TASK OBJECTIVE:
Check every line of the entries that follow, and copy the ones containing "production".

DATA EXCERPTS:

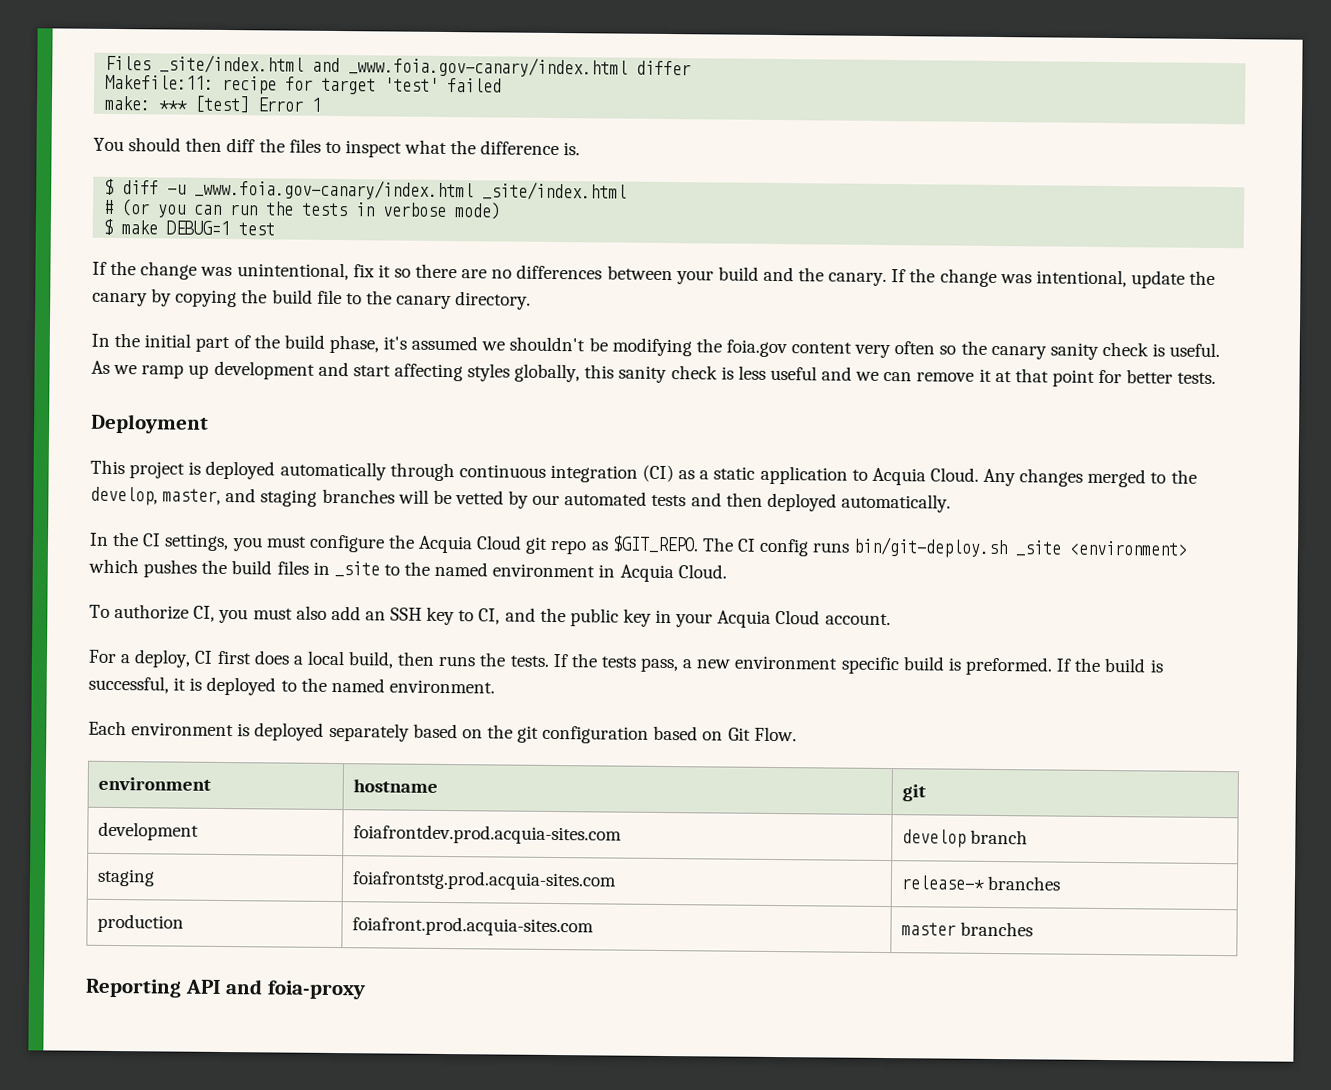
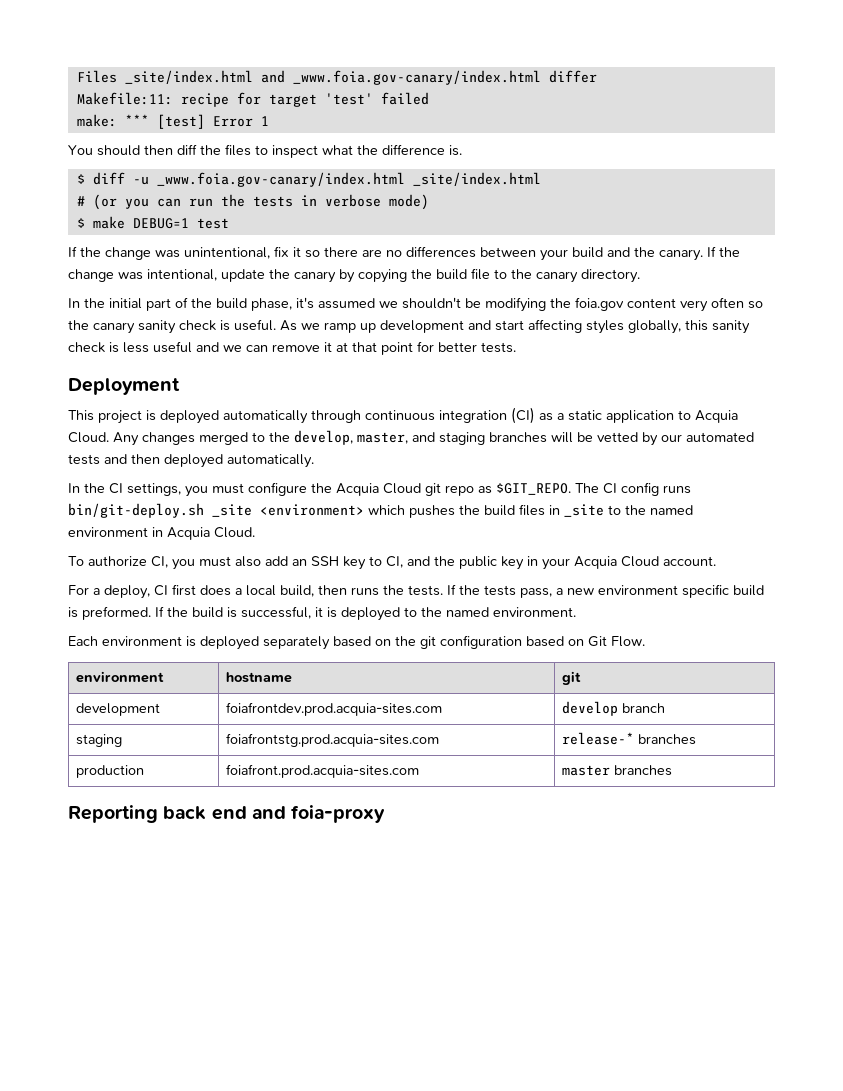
- Reporting API and foia-proxy
+ Reporting back end and foia-proxy

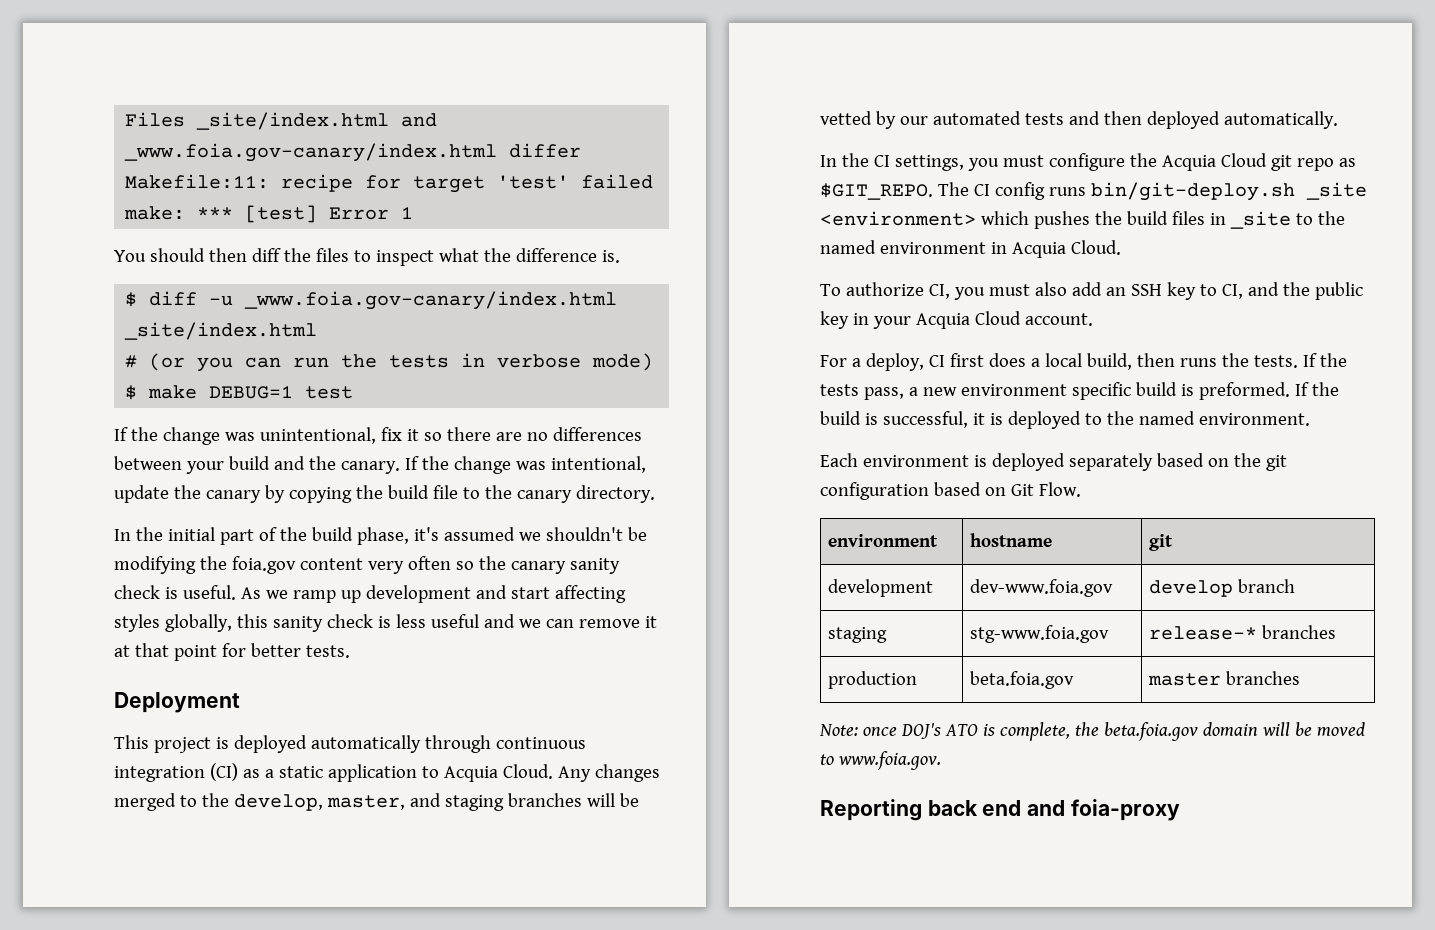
- development | foiafrontdev.prod.acquia-sites.com | develop branch
+ development | dev-www.foia.gov | develop branch
- staging | foiafrontstg.prod.acquia-sites.com | release-* branches
+ staging | stg-www.foia.gov | release-* branches
- production | foiafront.prod.acquia-sites.com | master branches
+ production | beta.foia.gov | master branches
+ Note: once DOJ's ATO is complete, the beta.foia.gov domain will be moved to www.foia.gov.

WRITTEN REPLY:
- production | foiafront.prod.acquia-sites.com | master branches
+ production | beta.foia.gov | master branches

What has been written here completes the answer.